__WHAT TO PRODUCE__
The full listing, exactly as written and with no images, is the expected output.

__PROVIDED RECORDS__
---
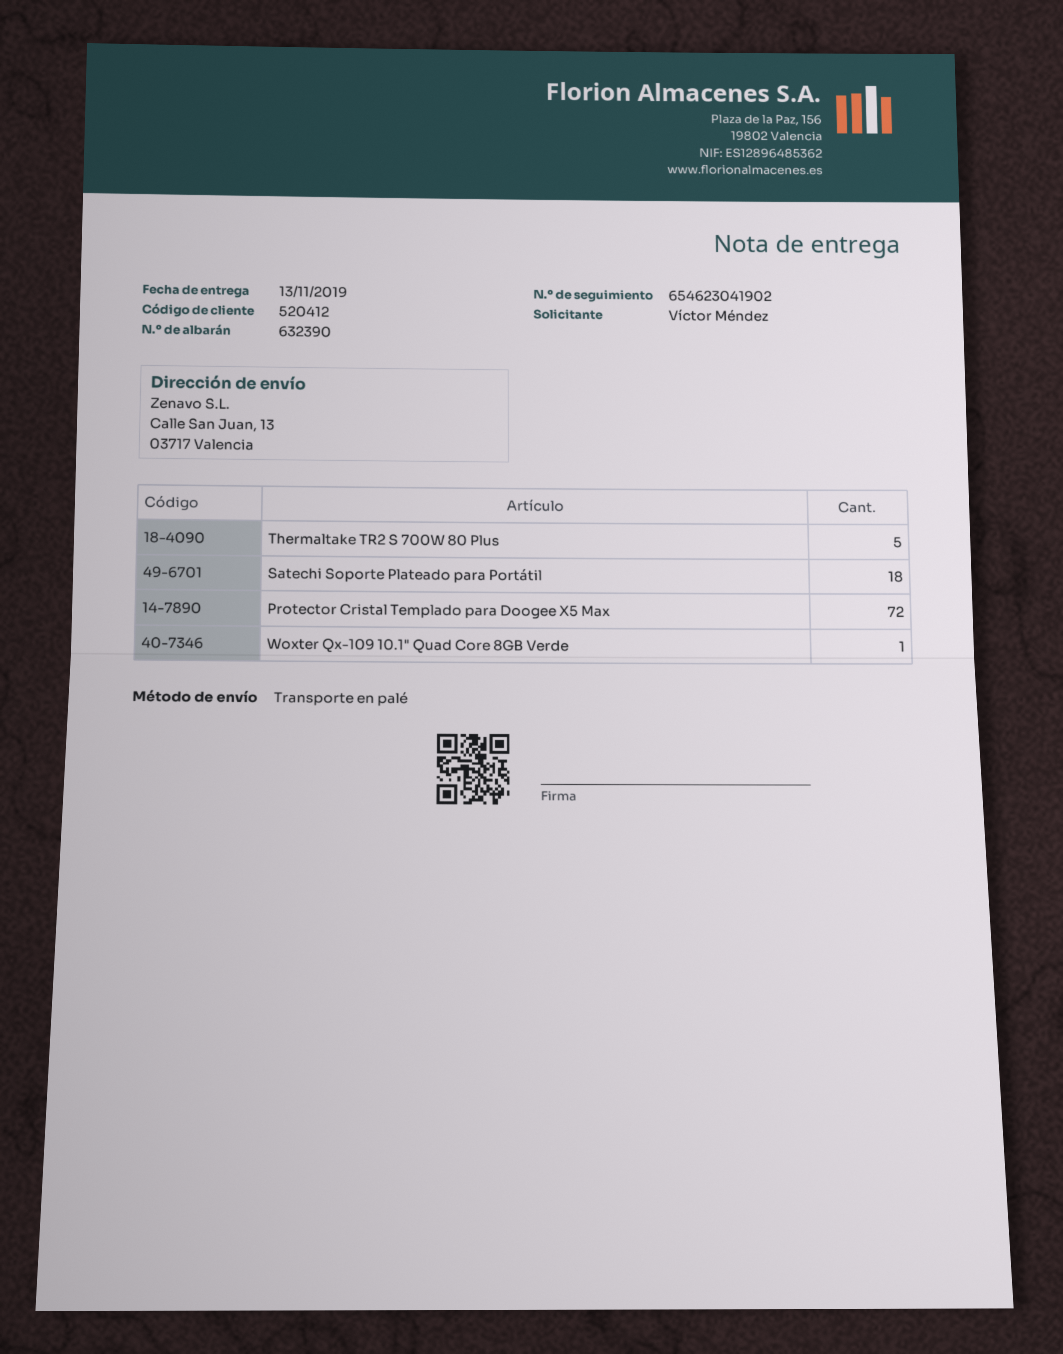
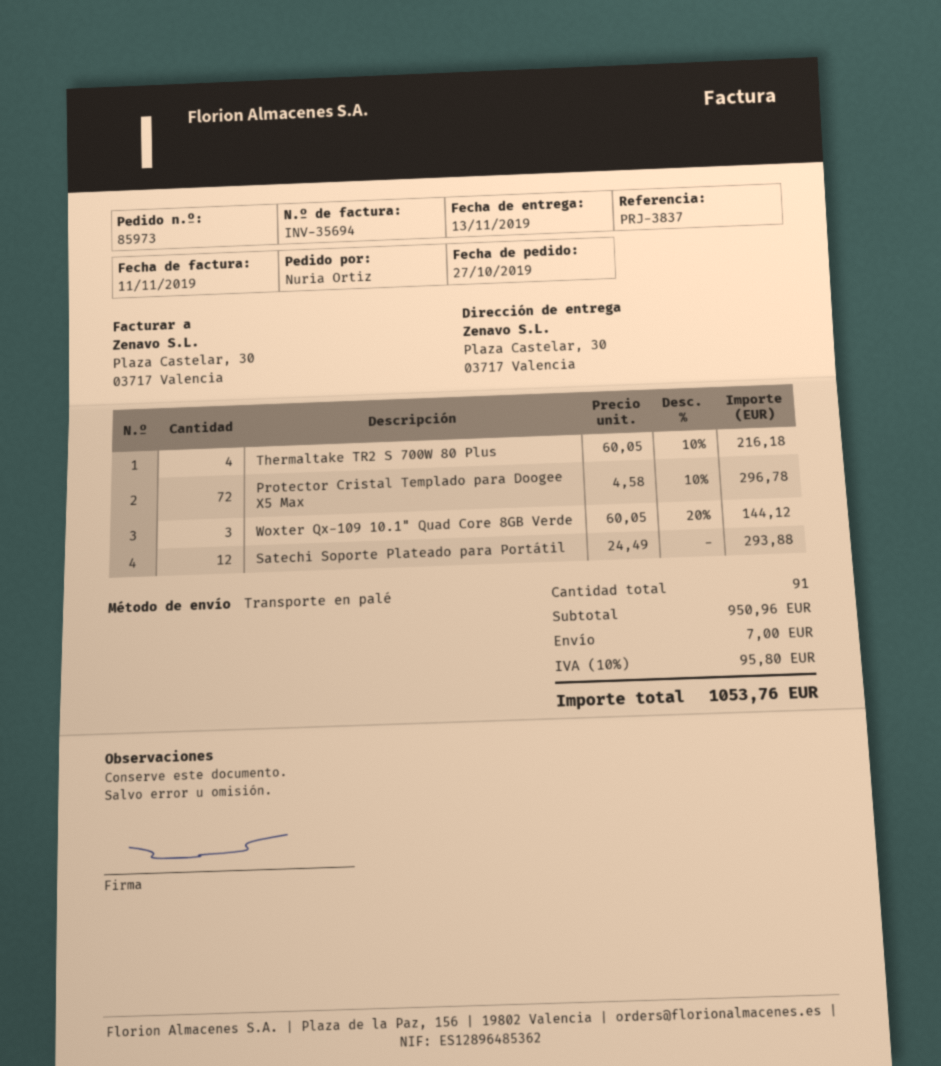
ordered by: Víctor Méndez -> Nuria Ortiz
ship to: Calle San Juan, 13, 03717 Valencia -> Plaza Castelar, 30, 03717 Valencia
Thermaltake TR2 S 700W 80 Plus: 5 -> 4
Satechi Soporte Plateado para Portátil: 18 -> 12
Woxter Qx-109 10.1" Quad Core 8GB Verde: 1 -> 3

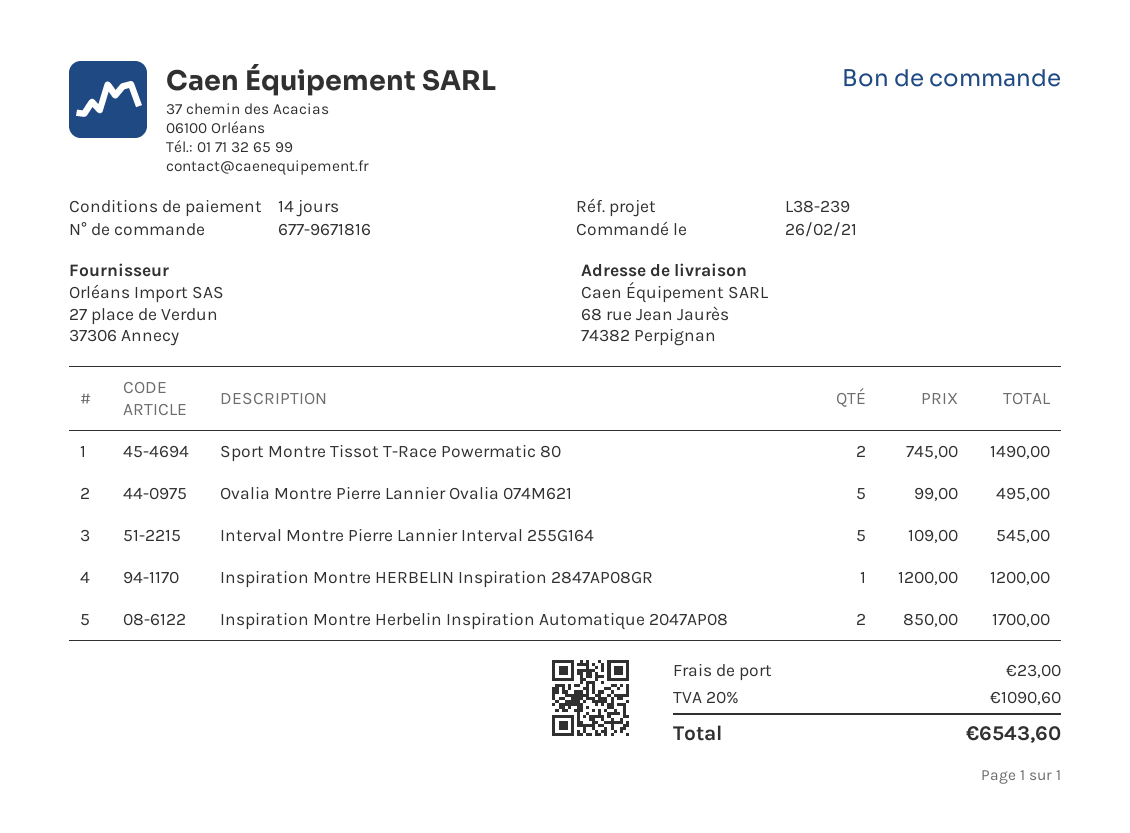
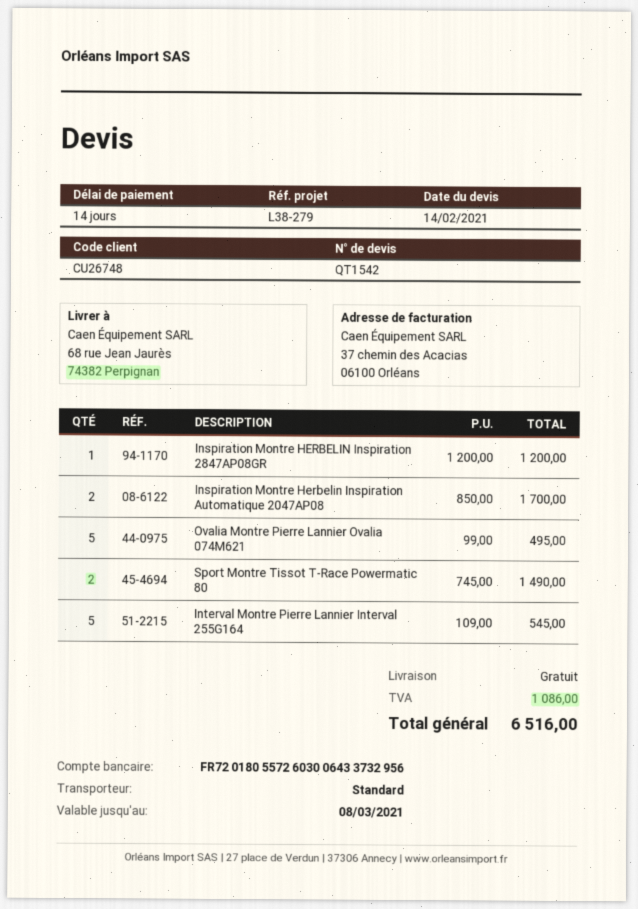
reference: L38-239 -> L38-279
shipping: 23.00 -> 0.00
tax: 1090.60 -> 1086.00
total: 6543.60 -> 6516.00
---
__SOLUTION FOR THIS TASK__
ordered by: Víctor Méndez -> Nuria Ortiz
ship to: Calle San Juan, 13, 03717 Valencia -> Plaza Castelar, 30, 03717 Valencia
Thermaltake TR2 S 700W 80 Plus: 5 -> 4
Satechi Soporte Plateado para Portátil: 18 -> 12
Woxter Qx-109 10.1" Quad Core 8GB Verde: 1 -> 3

reference: L38-239 -> L38-279
shipping: 23.00 -> 0.00
tax: 1090.60 -> 1086.00
total: 6543.60 -> 6516.00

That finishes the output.